The UK’s new prime minister, Liz Truss, takes power following a “summer of discontent” and as Britons tighten their belts in response to double-digit inflation and soaring energy costs.
“We have a historically huge shock to the cost of living and incomes,” said James Smith, research director of the Resolution Foundation think-tank.
“The next prime minister will have to focus on the current crisis from day one.”
Workers from refuse collectors to lawyers have for several months been joining picket lines to push for higher pay.
The strikes have won widespread support but at the same time infuriated some people caught up in train cancellations, overflowing bins and empty shelves.
The industrial unrest comes as drought in England and Wales, exacerbated by climate change, has parched crops, sparked wildfires and caused trees to shed leaves early.
But many households are already shivering in anticipation of a winter of massively hiked energy prices.
“It’s summertime in the UK but the living is anything but easy,” quipped the Financial Times.
“Almost nothing seems to be working in Britain,” wrote The Economist magazine, adding: “It could get worse”.
– Inflation impact –
The Office for National Statistics this month said its consumer price index had risen 10.1 percent in the year since July 2021, the highest jump in 40 years.

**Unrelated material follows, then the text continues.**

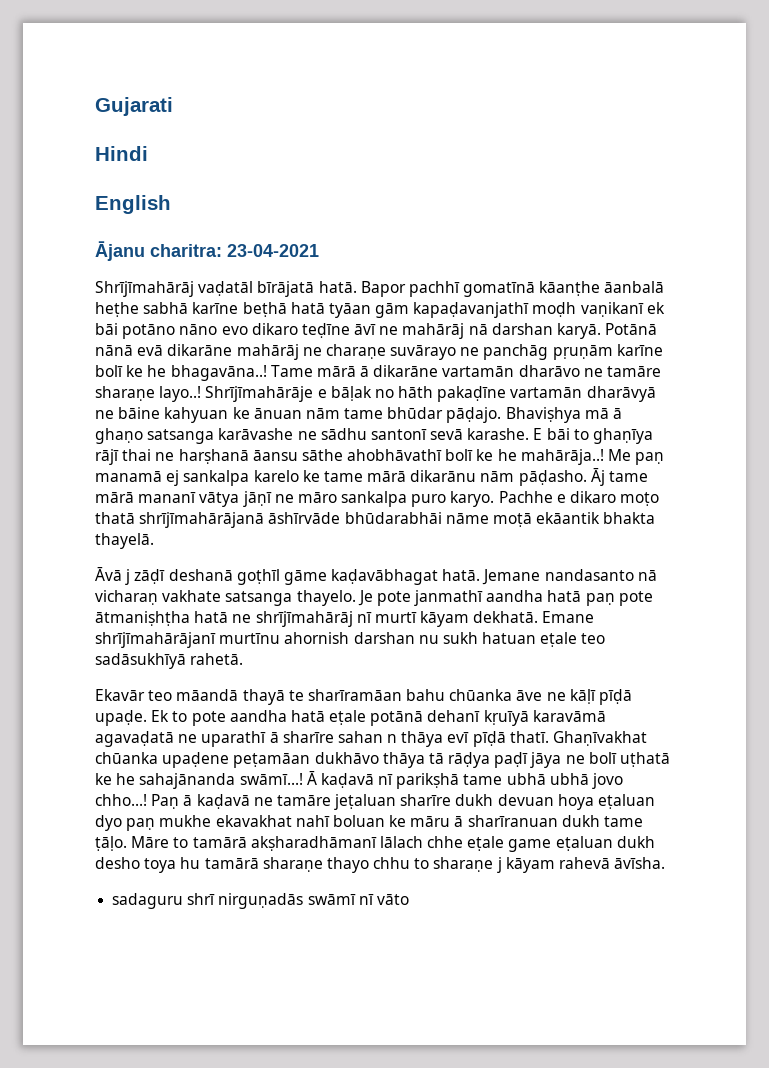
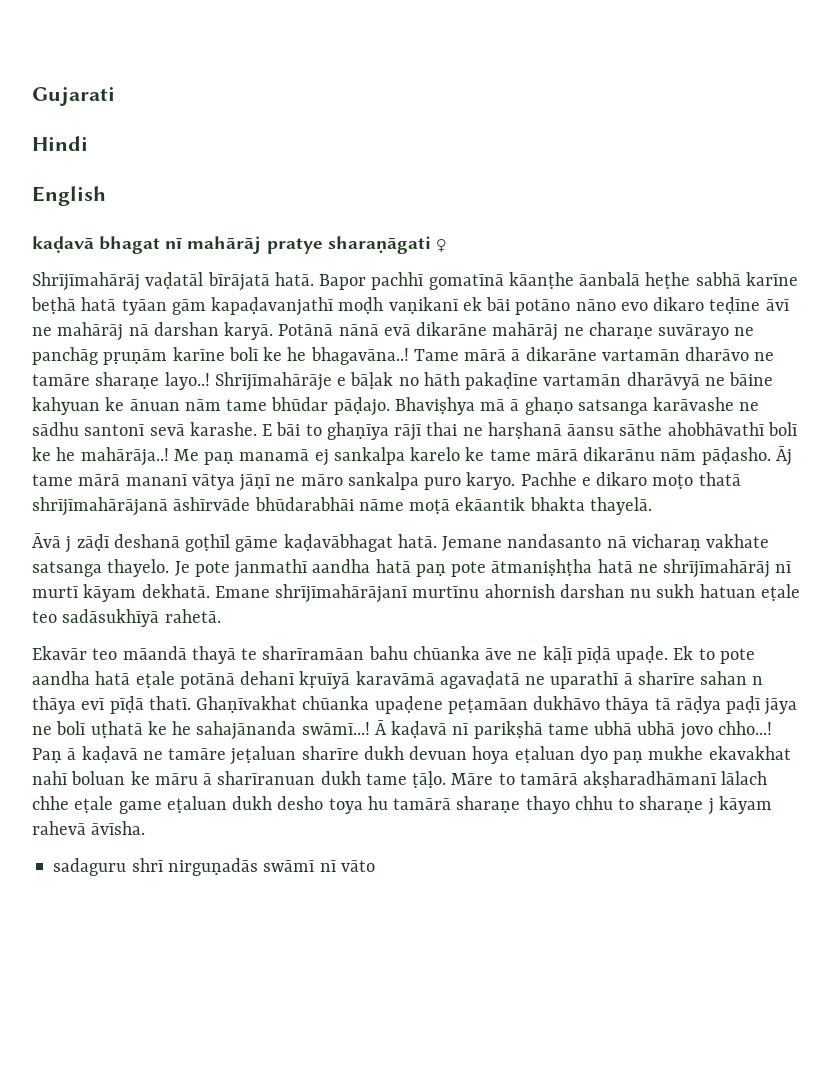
[95,241,319,261] Ājanu charitra: 23-04-2021 -> [32,236,447,254] kaḍavā bhagat nī mahārāj pratye sharaṇāgati ♀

The cost of food and non-alcoholic drinks has risen most sharply, with the biggest price hikes basic foods such as milk, cheese and yoghurts.
This comes as inflation has created the steepest fall in real-term wages in two decades, hitting those on lower incomes the worst.
“These price rises have made the country worse off and many or all of us will ultimately lose out as a result,” said the respected Institute for Fiscal Studies (IFS) think-tank.
In a sign of growing poverty, the number of children eligible for free school meals is up almost 1.9 million since 2021.
– ‘Real hardship’ –
Meanwhile, the UK energy regulator is shortly to allow suppliers to charge consumers vastly more, to reflect high global wholesale prices.
The UK has some of the least energy efficient and oldest homes in Europe and a slow rollout of green technology such as heat pumps.
High bills will hit people across society but particularly those on low incomes with high energy needs, said Smith of the Resolution foundation, citing large families and people with disabilities.
“I think we are going to see real hardship and even destitution,” he warned.
The poorest in Britain often use pre-payment meters, meaning they cannot spread energy costs across the year.
The Resolution Foundation has proposed a 30-percent discounted “social tariff” for low- to middle-income households.
While Europe is also experiencing a big energy shock and the US is seeing its economy overheat and high inflation, “in a way we’ve got the worst of both worlds”, said Smith.
The University of York has estimated that two-thirds of UK households will be in “fuel poverty” by January — paying over 10 percent of net income on energy.
Experts warn of severe consequences.
“In a matter of weeks, many more parents are going to be facing impossible choices between eating or heating.
“Yet we still do not yet have a plan from the UK government that recognises the urgency or scale of this energy price crisis,” said Dan Paskins, director of UK Impact at Save the Children.
– Industrial action –
In a “hot strike summer”, numerous sectors are demanding pay rises equal to inflation — rail and bus workers, dockers, postal workers and even criminal lawyers.
In Scotland’s capital, Edinburgh, council workers who remove rubbish timed a stinking strike to coincide with the city’s globally famous arts festival.
Dockers have walked out at the major container port of Felixstowe, in eastern England, in a move set to hit supply chains.
The rise in strikes has prompted right-wing media to draw parallels with the 1970s, when nationwide strikes were widespread.
The National Institute of Economic and Social Research think-tank stressed, however, that “the strikers in 2022 … are operating from a position of weakness”.
Only about 23 percent of the workforce is now represented by unions, it said.
Due to Brexit, Covid and other factors, the labour market is tight, with fewer workers than jobs.
This has hit sectors such as airports, which let specialised staff go during the Covid pandemic, resulting in long queues for holidaymakers and flights scrapped from schedules.